Brave Search Extractor

Small, async-friendly toolkit to query the Brave Search API and extract readable article text using Mozilla Readability — with optional auto‑archiving of results to JSON files.

Executive Summary

Brave Search Extractor helps you: (1) query Brave Search efficiently, (2) fetch 10–20 links per request, and (3) extract readable article text locally. This design keeps your unit cost very low (often 1/8–1/5 of hosted alternatives for typical workflows) while supporting high concurrency.

Features

Async Brave Search client (aiohttp)
Simple rate limiting (requests/second)
Readability‑based content extraction (readability-lxml + lxml)
Batch extraction with bounded concurrency
Optional auto‑archiving to archives/ (daily search logs and extracted content files)

Project Layout

search/
├── brave_client.py         # Brave Search API client
├── content_extractor.py    # Readability-based content extractor
├── archive_manager.py      # JSON archive writer
├── config_loader.py        # Configuration loader
├── demo.py                 # End-to-end demo script
├── search_config.yaml      # Local config (ignored by Git)
└── archives/               # Auto-generated archives directory

Note: The project ships a small demo and a minimal public API. No secrets are committed; use the example config to create your local search_config.yaml.

Requirements

Python 3.9+ (tested on 3.9.6 and newer)
Install dependencies:

pip install -r requirements.txt

Configuration

Copy the example config and set your Brave API key (do not commit the real key):

cp search_config.example.yaml search_config.yaml
# Edit search_config.yaml and set brave_search.api_key

Used configuration keys (from search_config.yaml):

brave_search.api_key (required)
brave_search.base_url (optional, default: https://api.search.brave.com/res/v1)
brave_search.rate_limit.requests_per_second (optional, default: 1.0)
brave_search.enable_archive (default: true)
brave_search.archive_path (default: ./archives)

Quick Start

Example usage (Python):

import asyncio
from search.brave_client import BraveSearchClient
from search.content_extractor import ContentExtractor

async def main():
    client = BraveSearchClient()
    results = await client.search("Bitcoin news", count=10)

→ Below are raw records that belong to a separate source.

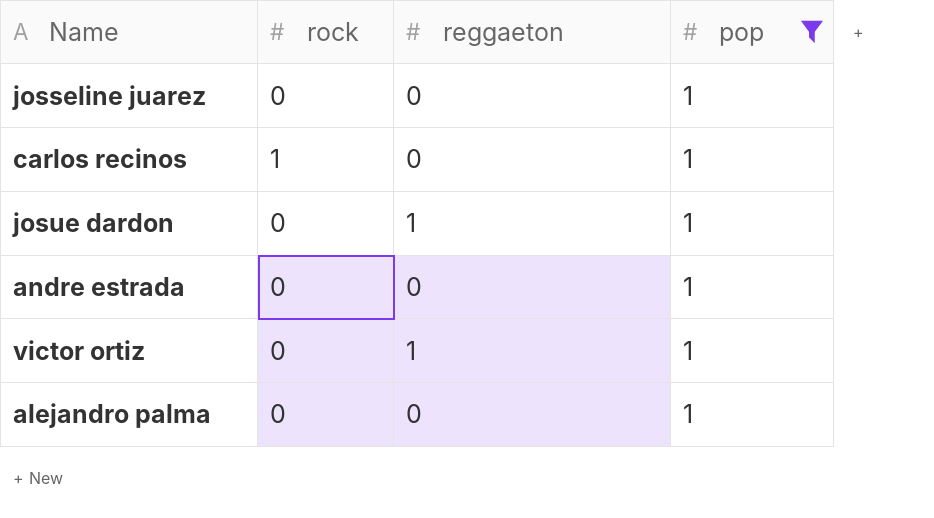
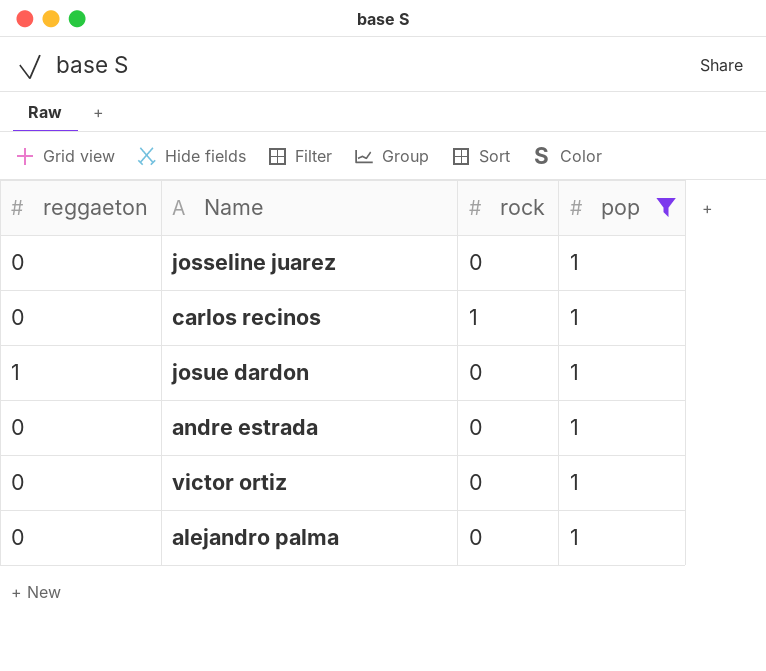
column reggaeton | position: 3 -> 1
victor ortiz | reggaeton: 1 -> 0

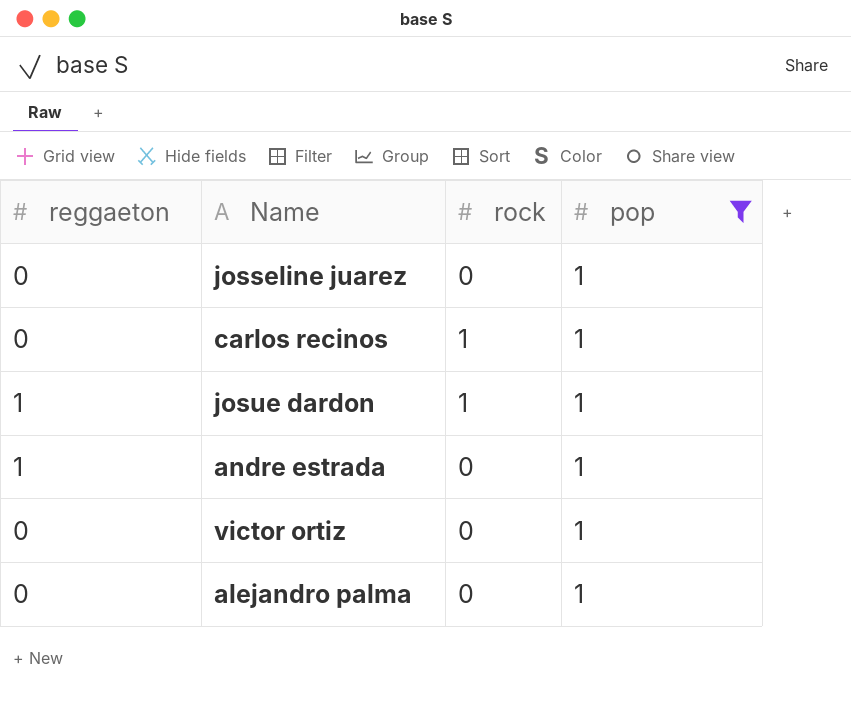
josue dardon | rock: 0 -> 1
andre estrada | reggaeton: 0 -> 1

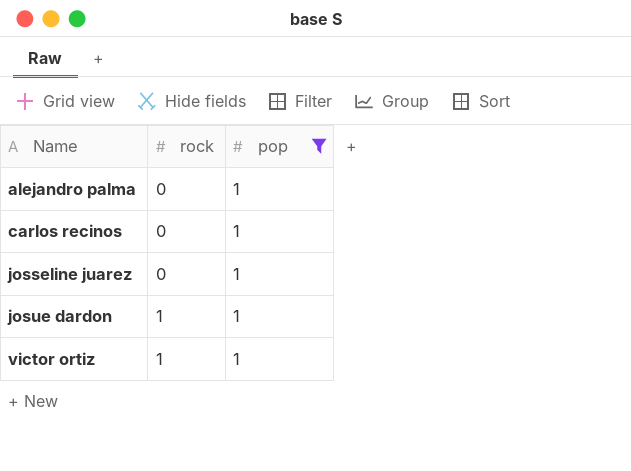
row order: none -> Name ascending
column reggaeton | position: 1 -> none
row andre estrada: 1 | 0 | 1 -> none
carlos recinos | rock: 1 -> 0
victor ortiz | rock: 0 -> 1

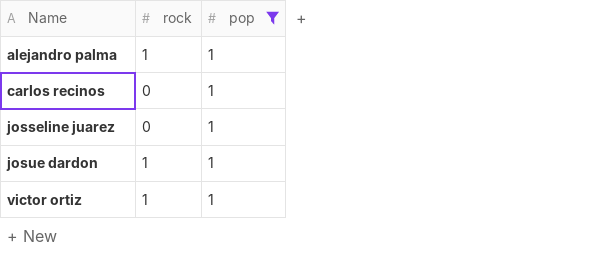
alejandro palma | rock: 0 -> 1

    extractor = ContentExtractor()
    content = await extractor.extract(results[0].url)
    print(content.title)
    print(content.text[:400])

asyncio.run(main())

Run the demo (single way):

From the repo root: python run_demo.py "bitcoin whale"

API Overview

Public types exposed by the package:

search.brave_client.BraveSearchClient — async client for Brave Search.
- Method search(query: str, **params) -> List[SearchResult].
- Common params: count (default 10), offset (0–9). Rate‑limited via a simple client‑side limiter.
search.brave_client.SearchResult — structure of a search result.
- Fields: url, title, description, snippet, age?, extra_snippets?, source_type? (e.g., web/news).
search.content_extractor.ContentExtractor — async extractor using Readability.
- Method extract(url: str) -> ExtractedContent — returns one result.
- Method extract_batch(urls: List[str], max_concurrent: int = 5) -> List[ExtractedContent] — bounded concurrency; may auto‑archive.
search.content_extractor.ExtractedContent — structure of extracted content.
- Fields: url, title?, text?, success (bool), error?.

Cost & Throughput Advantages

The project is optimized for a common workflow: “fetch 10–20 links per search, then extract the article text ourselves.” Under this pattern, Brave Search + self‑hosted extraction achieves excellent unit economics and high throughput.

TL;DR

For “1 search returning 10–20 links + extract 10 pages,” Brave typically costs about 1/8–1/5 of Tavily (PAYG), while offering higher peak RPS and larger monthly ceilings, which makes it well‑suited for high concurrency and scale.

Key Metrics at a Glance (as of 2025‑10; see vendor docs for details)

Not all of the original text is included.